Why do complex machines require more maintenance and break down more often than a simpler machines.


I naturally understand why this is. We always say “more moving parts makes there more chance for failure”. But why is this? Is it just how the universe has to be due to the laws of physics?

For instance an airplane is pretty complex but the aluminum that makes up the structure of the plane rarely needs to have complete overhauls while something like the engine is constantly being serviced and kept up to standard.

What is it about spinning parts, heat, and lots of piping that make something constantly be trending towards breakdown?

In: Engineering

The more elements there are in a system, the more ways there are for that system to break down or be ordered incorrectly (thus, the more likely it is to get into a broken down or disordered state).

It’s just numbers. It applies to everything, not just physical things.

Take the sequence [1, 2, 3, 4, 5] and consider this sequence to be the “correct” and functional sequence. There is only one way for this sequence to be correct but 5! – 1 ways for this to be incorrect (or broken down).

Now make the sequence [1, 2, 3, 4, 5, 6], same parameters. One way to be correct, 6! – 1 ways to be broken down. A huge increase in possible ways to be broken down just by adding one element. Now add thousands of elements.

There are a lot of parts to your question so I am going to focus on the purely engineering part. Why do you need to overhaul the engine while the airframe can go on much longer without the same level of maintenance. The answer is: material science. Metals have a lattice structure and mechanical properties given to them by the alloy composition and grain boundary area through heat treatments etc… when you take a piece of metal and expose it to load cycles (thing bending a piece of metal back and forth), even if you don’t break it in one go, you develop microscopic cracks in the structure. These cracks will propagate over a certain number of load cycles. If the load is very large, it will break after few cycles. If the load is light, it will go on for more cycles. Other factors play also like temperature. An engine part experiences huge temperature swings which change the chemical and mechanical properties of the parts over time. They also typically experience huge loads and a lot of vibration. Therefore they develop cracks regularly and need to be replaced. There are entire field of engineering created to predict when this happens. An airframe on the other hand is designed with a pretty big safety factor in mind and does not experience the same level of stress. Mainly the wings and fuselage flex during flight. Now there are many cases where the airframe had to go heavy maintenance, or micro cracks were found in the wing structure. But over all the conditions make it less likely to fail over time because of the nature of the loading cycle.

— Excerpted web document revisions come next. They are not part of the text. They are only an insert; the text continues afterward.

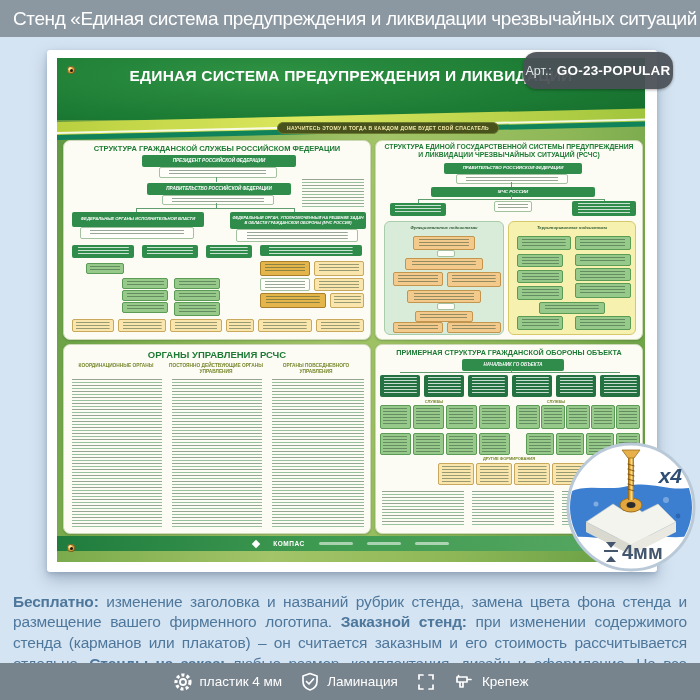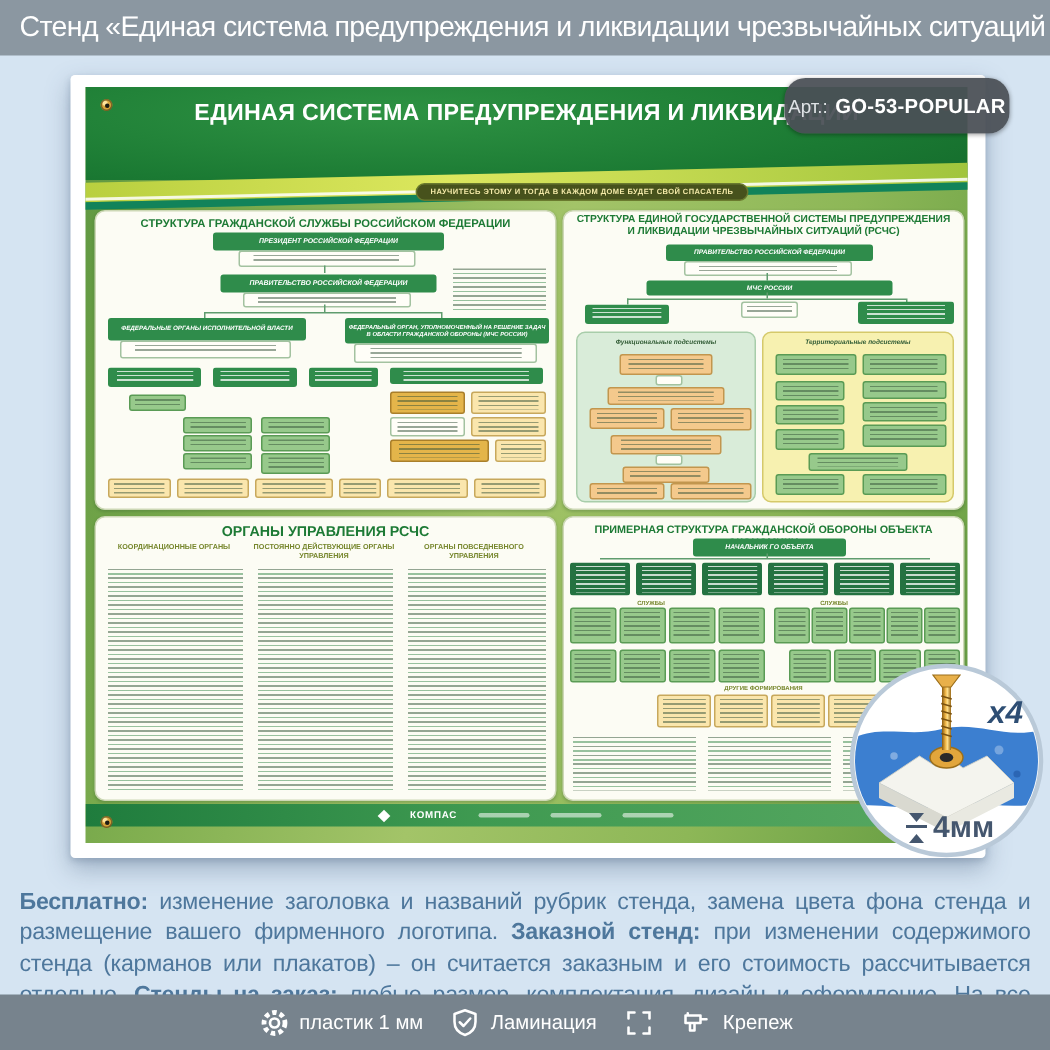--- a/index.html
+++ b/index.html
@@ -277,7 +277,7 @@
 
   <div class="art-pill">
     <span class="art-prefix">Арт.:</span>
-    <span class="art-code">GO-53-POPULAR</span>
+    <span class="art-code">GO-23-POPULAR</span>
   </div>
 
   <div class="detail-circle">

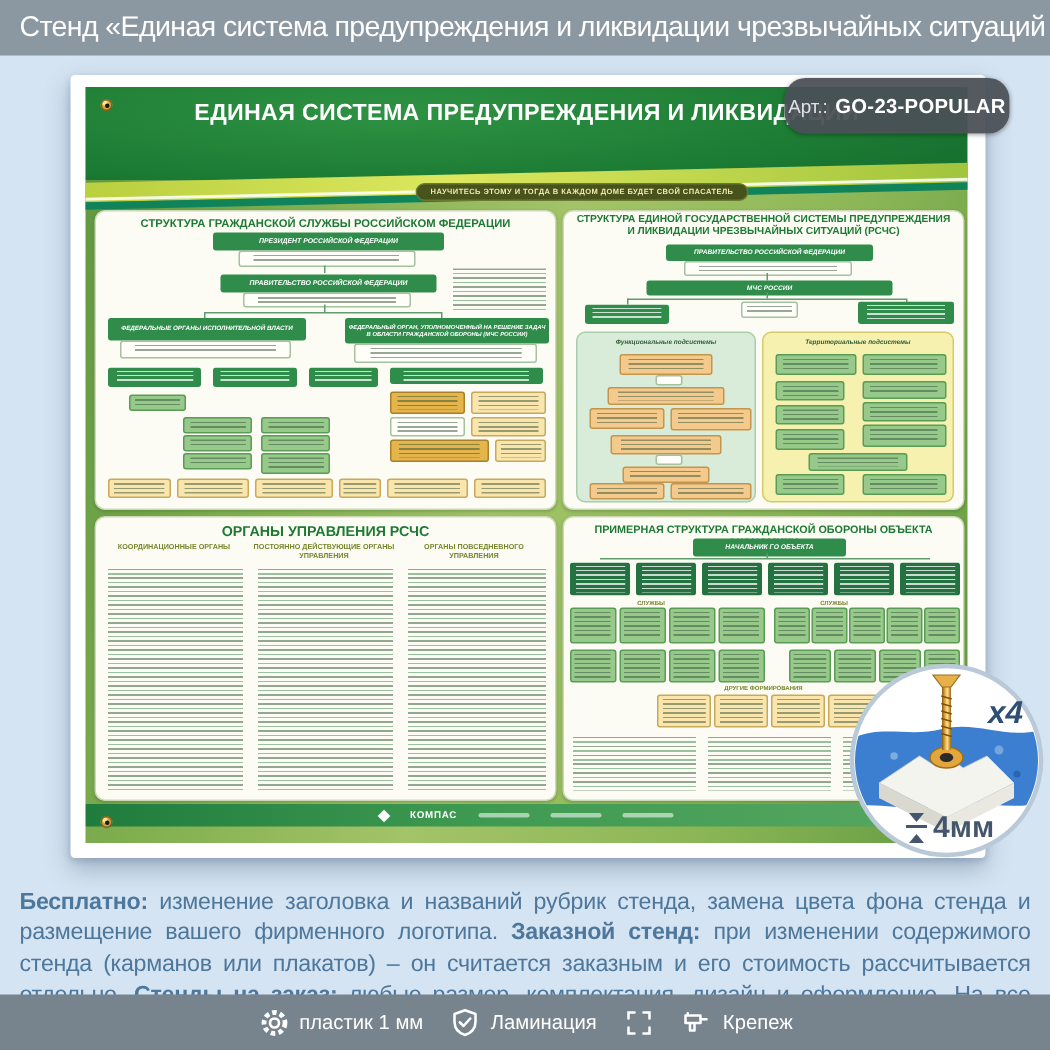--- a/index.html
+++ b/index.html
@@ -328,7 +328,7 @@
         <circle cx="11" cy="11" r="7" stroke-width="3.2" stroke-dasharray="3 2.2"></circle>
         <circle cx="11" cy="11" r="3" stroke-width="1.8"></circle>
       </svg>
-      <span>пластик 1 мм</span>
+      <span>пластик 4 мм</span>
     </div>
     <div class="spec-item">
       <svg width="22" height="22" viewBox="0 0 22 22" fill="none" stroke="#fff" stroke-width="1.7" stroke-linecap="round" stroke-linejoin="round">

It’s a statistical phenomenon. If we have unrelated events, the more of them there are the more likely that one of them will happen. This is the same concept as “the more times you flip a coin, the more certain it is that your coin will land on heads at least once”.

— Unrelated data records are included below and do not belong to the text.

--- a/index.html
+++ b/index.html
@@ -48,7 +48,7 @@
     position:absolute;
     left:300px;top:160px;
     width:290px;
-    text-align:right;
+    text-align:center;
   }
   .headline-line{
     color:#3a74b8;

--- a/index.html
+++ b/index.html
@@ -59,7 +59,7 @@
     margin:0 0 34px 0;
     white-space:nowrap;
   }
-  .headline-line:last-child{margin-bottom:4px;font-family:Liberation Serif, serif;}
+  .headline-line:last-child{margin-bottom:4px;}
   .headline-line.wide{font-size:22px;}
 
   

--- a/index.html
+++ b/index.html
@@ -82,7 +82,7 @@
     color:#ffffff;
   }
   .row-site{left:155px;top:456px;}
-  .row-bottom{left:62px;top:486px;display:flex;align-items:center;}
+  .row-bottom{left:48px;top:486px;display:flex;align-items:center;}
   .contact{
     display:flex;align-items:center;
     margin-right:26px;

Every additional part is another unrelated failure mode – another possible thing to go wrong – so the probabilities combine to make it likely to fail faster.

Failures while running are generally spread out randomly over time, the more possible points of failure you have the greater the chance that one of them will come into play.

Consider a server with a bunch of hard drives in it and each individual drive has a Mean Time Between Failures of 1,000,000 hours. If you have a single 10 TB hard drive then you only have a 50% chance that it’ll fail in the next million hours(that’s what MTBF tells you). Now what if you have two 5 TB drives? The chance of each failing in the next million hours is 50%, but the chance that one of the two will fail is actually 75% and you have a 50% chance of failure by 500k hours. Now what about 16 drives? Now you’re down to 62.5k hours simply by adding more components to the system even though they’re all just as reliable. This is why big servers will generally have some redundancy so they can tolerate one or two drive failures without losing data because they *will* have failures every year.

If any single failure point can take down a system then the more of those failure points you have the more likely the system is to go down even if each failure mode is very unlikely.

Luckily a lot of failure modes in big systems like cars and planes are wear out so we can proactively swap parts like the bearings and tires to avoid a catastrophic system failure that can happen if the failure is random and occurs at an inconvenient time.